== Input material ==

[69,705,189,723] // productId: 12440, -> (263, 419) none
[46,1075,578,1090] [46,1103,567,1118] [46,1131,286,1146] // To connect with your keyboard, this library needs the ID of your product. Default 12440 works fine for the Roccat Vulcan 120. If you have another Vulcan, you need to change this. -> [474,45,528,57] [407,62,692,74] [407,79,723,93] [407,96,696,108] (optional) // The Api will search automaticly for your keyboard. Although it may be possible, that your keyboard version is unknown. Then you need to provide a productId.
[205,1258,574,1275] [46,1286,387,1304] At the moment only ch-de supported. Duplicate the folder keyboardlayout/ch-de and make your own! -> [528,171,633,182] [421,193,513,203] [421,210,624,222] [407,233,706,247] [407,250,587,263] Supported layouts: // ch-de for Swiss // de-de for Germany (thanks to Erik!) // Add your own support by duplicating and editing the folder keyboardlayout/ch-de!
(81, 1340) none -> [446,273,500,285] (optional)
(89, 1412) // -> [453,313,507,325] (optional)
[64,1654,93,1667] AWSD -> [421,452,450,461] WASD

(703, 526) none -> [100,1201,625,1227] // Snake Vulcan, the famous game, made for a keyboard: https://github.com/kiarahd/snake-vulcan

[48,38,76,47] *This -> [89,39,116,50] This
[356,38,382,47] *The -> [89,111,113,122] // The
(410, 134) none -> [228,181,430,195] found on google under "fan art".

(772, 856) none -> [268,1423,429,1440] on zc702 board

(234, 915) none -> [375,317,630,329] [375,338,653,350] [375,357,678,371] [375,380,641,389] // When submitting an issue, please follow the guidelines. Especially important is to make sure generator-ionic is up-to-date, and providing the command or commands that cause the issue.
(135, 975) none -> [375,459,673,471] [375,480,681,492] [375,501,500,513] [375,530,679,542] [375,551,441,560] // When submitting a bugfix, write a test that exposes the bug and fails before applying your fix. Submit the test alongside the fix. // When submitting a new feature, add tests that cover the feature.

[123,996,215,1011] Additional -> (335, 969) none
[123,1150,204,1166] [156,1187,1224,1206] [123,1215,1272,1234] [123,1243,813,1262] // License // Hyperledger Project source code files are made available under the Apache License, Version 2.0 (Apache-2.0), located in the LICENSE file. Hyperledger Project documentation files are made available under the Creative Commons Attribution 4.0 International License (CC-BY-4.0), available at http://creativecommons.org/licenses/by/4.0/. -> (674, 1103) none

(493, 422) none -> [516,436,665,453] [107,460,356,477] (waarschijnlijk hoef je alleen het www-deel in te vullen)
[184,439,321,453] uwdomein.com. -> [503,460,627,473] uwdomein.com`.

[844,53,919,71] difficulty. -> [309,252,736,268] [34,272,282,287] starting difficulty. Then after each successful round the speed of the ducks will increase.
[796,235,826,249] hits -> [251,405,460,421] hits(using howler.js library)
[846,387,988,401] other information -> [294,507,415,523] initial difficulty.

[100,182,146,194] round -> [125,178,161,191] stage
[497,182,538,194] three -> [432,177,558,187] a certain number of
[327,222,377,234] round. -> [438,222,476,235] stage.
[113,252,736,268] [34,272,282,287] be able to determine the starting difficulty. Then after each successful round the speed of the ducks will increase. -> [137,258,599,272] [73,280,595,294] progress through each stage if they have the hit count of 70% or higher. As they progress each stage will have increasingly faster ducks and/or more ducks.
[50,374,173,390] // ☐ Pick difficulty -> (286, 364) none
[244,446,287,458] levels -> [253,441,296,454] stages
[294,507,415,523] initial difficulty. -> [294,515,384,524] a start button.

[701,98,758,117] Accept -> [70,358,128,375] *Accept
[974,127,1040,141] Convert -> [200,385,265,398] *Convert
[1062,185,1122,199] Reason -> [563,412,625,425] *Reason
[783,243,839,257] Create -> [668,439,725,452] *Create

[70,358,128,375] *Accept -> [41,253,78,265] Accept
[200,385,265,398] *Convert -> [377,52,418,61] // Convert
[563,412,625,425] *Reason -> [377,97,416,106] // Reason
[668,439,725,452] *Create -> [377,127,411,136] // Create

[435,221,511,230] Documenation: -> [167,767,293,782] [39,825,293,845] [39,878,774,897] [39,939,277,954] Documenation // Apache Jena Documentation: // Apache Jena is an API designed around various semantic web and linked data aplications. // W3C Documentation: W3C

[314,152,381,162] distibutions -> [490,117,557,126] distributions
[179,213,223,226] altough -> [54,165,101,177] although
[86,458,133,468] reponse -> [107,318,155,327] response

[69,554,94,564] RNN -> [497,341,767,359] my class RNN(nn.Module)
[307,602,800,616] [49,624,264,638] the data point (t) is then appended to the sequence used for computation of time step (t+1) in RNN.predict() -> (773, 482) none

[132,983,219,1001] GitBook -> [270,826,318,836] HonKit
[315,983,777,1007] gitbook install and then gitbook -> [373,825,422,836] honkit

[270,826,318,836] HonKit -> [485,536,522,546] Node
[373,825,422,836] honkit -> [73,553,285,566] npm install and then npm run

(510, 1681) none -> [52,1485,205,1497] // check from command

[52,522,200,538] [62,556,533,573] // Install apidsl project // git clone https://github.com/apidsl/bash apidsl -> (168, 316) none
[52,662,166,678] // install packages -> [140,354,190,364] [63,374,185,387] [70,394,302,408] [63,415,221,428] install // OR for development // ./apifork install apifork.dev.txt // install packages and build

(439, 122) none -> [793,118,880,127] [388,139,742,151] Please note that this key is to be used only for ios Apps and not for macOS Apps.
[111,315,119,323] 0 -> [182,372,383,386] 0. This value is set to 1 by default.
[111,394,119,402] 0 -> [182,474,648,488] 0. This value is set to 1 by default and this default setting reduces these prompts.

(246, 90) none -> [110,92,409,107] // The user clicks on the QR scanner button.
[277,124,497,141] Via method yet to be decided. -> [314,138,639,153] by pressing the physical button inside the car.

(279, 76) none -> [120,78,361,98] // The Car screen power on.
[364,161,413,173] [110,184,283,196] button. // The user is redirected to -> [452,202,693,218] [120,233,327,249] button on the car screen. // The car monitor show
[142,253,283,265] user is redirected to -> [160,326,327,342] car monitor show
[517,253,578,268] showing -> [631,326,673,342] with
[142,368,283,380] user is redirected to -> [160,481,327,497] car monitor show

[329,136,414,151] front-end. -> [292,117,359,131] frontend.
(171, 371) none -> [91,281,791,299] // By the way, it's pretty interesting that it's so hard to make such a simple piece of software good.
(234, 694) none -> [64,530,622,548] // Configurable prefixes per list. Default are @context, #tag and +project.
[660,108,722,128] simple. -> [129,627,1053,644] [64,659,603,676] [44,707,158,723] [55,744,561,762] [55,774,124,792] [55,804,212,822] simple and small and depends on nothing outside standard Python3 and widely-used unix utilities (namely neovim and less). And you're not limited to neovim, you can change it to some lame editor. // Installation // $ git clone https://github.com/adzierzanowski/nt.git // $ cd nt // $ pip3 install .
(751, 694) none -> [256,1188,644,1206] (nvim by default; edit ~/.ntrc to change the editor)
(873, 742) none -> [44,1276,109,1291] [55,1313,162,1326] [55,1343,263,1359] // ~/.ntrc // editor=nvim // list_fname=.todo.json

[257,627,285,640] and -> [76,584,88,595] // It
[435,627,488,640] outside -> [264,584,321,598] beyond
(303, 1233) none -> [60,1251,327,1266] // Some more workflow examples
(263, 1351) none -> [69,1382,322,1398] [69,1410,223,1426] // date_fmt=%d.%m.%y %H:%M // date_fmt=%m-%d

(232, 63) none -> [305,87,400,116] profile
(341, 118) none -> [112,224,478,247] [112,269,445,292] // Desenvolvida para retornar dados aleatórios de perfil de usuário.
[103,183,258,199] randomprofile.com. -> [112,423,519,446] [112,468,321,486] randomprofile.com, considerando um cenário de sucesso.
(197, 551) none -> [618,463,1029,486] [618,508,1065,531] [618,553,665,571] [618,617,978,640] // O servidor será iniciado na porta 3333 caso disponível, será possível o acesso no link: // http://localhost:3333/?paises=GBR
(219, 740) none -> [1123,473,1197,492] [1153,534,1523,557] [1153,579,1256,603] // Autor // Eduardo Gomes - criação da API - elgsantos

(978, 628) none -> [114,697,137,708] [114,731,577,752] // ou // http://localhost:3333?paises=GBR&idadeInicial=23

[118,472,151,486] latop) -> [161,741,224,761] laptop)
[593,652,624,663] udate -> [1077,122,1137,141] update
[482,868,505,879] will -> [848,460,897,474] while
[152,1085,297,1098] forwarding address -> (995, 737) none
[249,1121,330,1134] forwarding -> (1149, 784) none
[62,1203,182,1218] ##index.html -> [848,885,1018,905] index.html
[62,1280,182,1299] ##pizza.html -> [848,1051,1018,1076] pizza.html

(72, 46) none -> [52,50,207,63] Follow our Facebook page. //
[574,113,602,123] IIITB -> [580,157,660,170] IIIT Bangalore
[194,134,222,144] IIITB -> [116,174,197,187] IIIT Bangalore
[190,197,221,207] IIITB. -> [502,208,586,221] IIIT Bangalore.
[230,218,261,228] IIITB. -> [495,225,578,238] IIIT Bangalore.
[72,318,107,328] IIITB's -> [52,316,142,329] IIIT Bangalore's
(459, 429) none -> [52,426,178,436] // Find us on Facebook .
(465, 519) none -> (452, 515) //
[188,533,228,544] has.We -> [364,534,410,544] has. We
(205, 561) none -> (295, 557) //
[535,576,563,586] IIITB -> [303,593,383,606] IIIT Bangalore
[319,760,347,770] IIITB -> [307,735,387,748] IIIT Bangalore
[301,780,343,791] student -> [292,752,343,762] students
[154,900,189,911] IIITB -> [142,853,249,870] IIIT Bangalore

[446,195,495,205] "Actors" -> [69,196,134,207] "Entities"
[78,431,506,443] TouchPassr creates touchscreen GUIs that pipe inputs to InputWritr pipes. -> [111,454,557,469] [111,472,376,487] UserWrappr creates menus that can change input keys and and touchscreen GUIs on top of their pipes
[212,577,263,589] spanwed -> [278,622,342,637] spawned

== Action item ==
Reproduce verbatim only the segment of the listing bounded by the line containing "[100,182,146,194] round ->" and the line containing "[50,374,173,390] // ☐", with both boundary lines included.

== Reply to the exercise ==
[100,182,146,194] round -> [125,178,161,191] stage
[497,182,538,194] three -> [432,177,558,187] a certain number of
[327,222,377,234] round. -> [438,222,476,235] stage.
[113,252,736,268] [34,272,282,287] be able to determine the starting difficulty. Then after each successful round the speed of the ducks will increase. -> [137,258,599,272] [73,280,595,294] progress through each stage if they have the hit count of 70% or higher. As they progress each stage will have increasingly faster ducks and/or more ducks.
[50,374,173,390] // ☐ Pick difficulty -> (286, 364) none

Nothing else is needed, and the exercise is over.